Idiomatic portable way to strip line endings?

Discussion:

Tim Hammerquist

2001-12-16 15:49:37 UTC

"Tim Hammerquist" <tim at vegeta.ath.cx> wrote in message

I've been trying to figure out the canonical way to strip the line
endings from a text file.
line = line[:-1]
or
del line[-1:]
to strip the last character off the line, but this only works on
operating systems that have a one-byte line separator like Unix/Linux
('\n'). The Win32 line separator is 2-bytes ('\r\n'), so this
solution is not portable.

line.endswith(os.linesep)

What about it? I used it in code in the original post. I know it
exists and is my preferred method of _detecting_if_ a line ends in
the designated linesep for the host OS.

However, the rest of my original post raises questions regarding
actually _stripping_ the linesep.

Tim Hammerquist

--
"This is your life ... and it's ending on minute at a time."
-- Jack, "Fight Club"

Tim Hammerquist

2001-12-16 16:17:49 UTC

Permalink

"Tim Hammerquist" <tim at vegeta.ath.cx> wrote in message

Huh? This works fine on Windows. The C library (which is
what Python is based on, after all) is defined to convert the
operating system dependent line end sequence to '\n'
on input, and back on output.

Ah. So I was doing my normal over-thinking again. =)

Thanks!

Tim Hammerquist

--
How do I type "for i in *.dvi do xdvi i done" in a GUI?
-- discussion in comp.os.linux.misc

Martin Bless

2001-12-16 18:03:52 UTC

Permalink

Post by Tim Hammerquist
Ah. So I was doing my normal over-thinking again. =)
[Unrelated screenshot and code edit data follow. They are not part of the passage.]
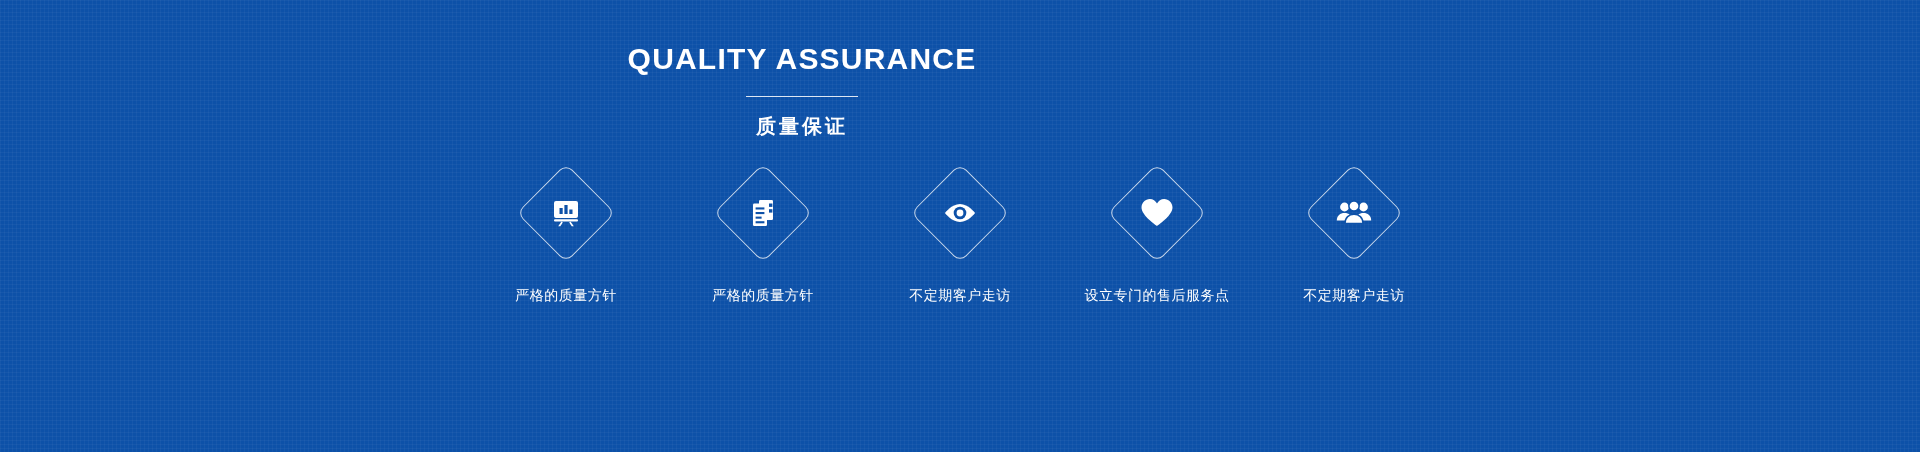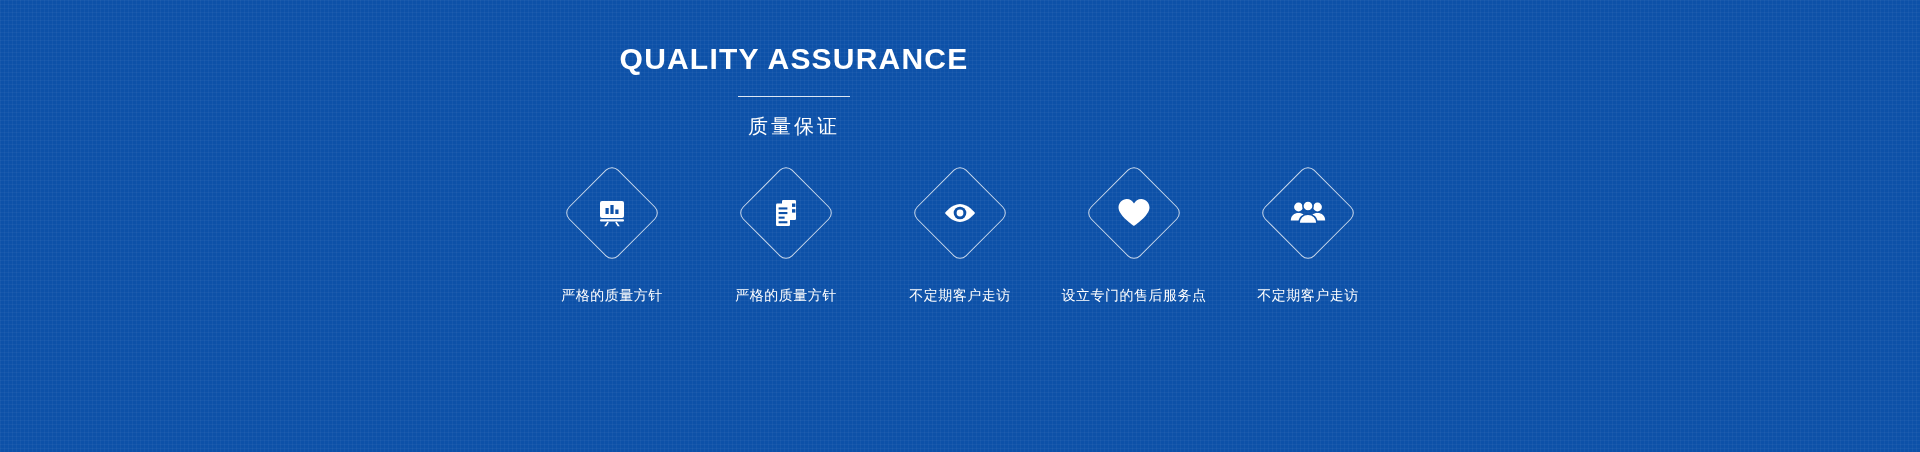--- a/index.html
+++ b/index.html
@@ -33,7 +33,7 @@
   
   .header {
     position:absolute;
-    top:0; left:8px;
+    top:0; left:16px;
     width:1572px;
     text-align:center;
   }

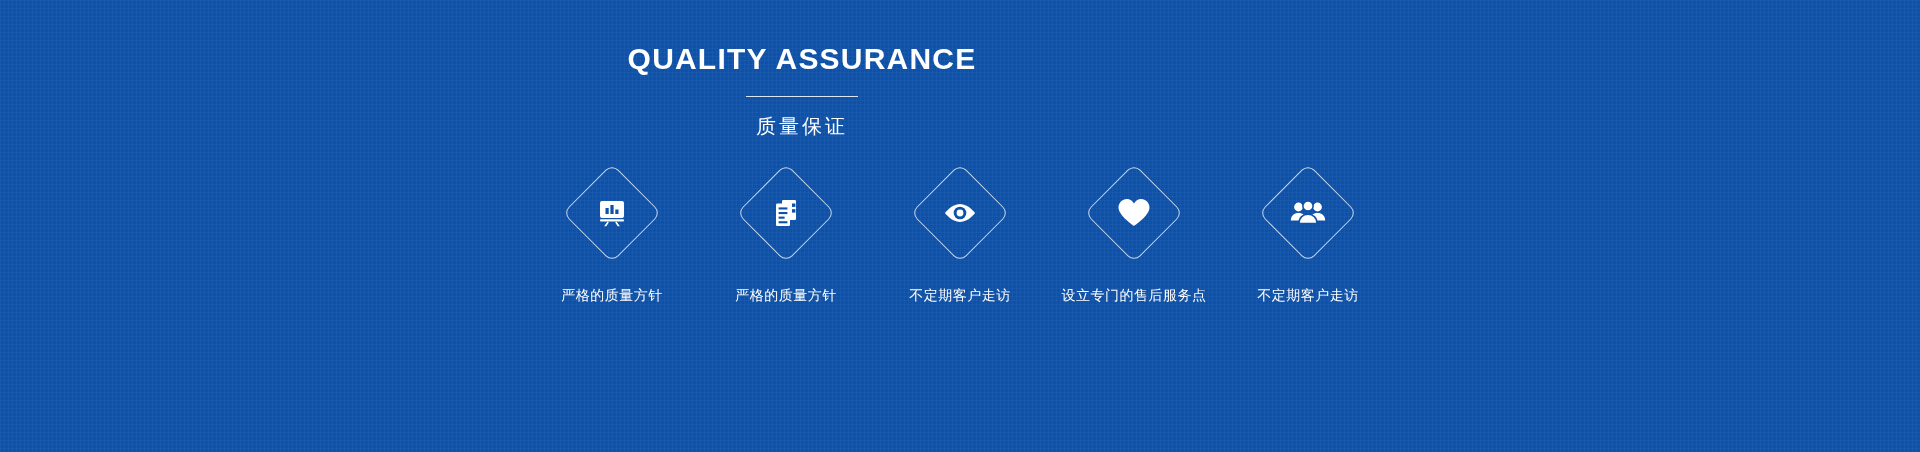--- a/index.html
+++ b/index.html
@@ -63,7 +63,7 @@
   .title-cn {
     margin-top:19px;
     font-size:20px;
-    font-weight:400;
+    font-weight:700;
     letter-spacing:3px;
     color:#ffffff;
     line-height:1;

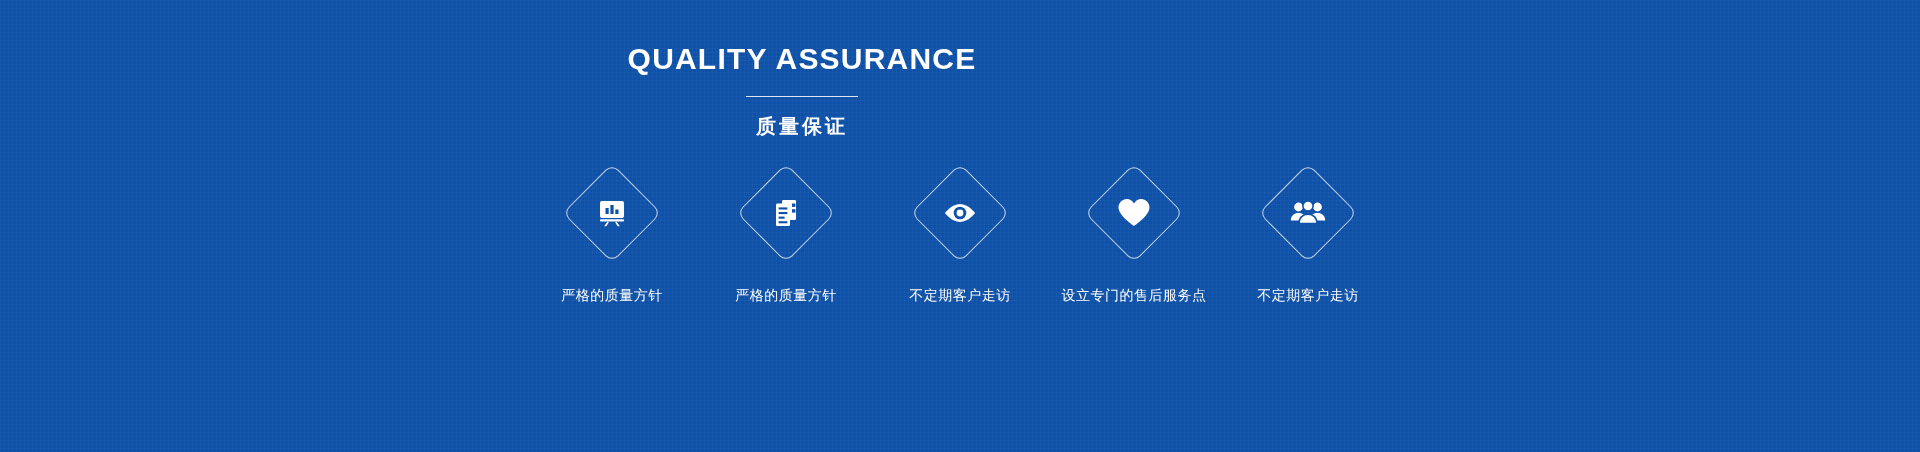--- a/index.html
+++ b/index.html
@@ -79,6 +79,7 @@
     display:flex;
     justify-content:center;
     align-items:flex-start;
+    gap:23px;
   }
 
   .item {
Yes - and it's totally appropriate. Danger is not over.

The line[:-1] idiom works fine on windows, as long you (can) garantee
that files are opened without the "b" (binary) mode switch.
If the file is opened 'binary', as in
fp = open(fname,'rb')
no input conversion will be done by the lower level routines. This
means your line endings are '\r\n' indeed on a windows system.

To be on the safe side here's what I sometimes use:

def removecrlf( line):
"""Remove \r\n or \n from end of string."""
if line[-1:] == '\n':
if line[-2:-1] == '\r':
return line[:-2]
else:
return line[:-1]
else:
return line

Martin

John Roth

2001-12-16 20:54:39 UTC

Permalink

"Martin Bless" <m.bless at gmx.de> wrote in message

Post by Martin Bless

Post by Tim Hammerquist
Ah. So I was doing my normal over-thinking again. =)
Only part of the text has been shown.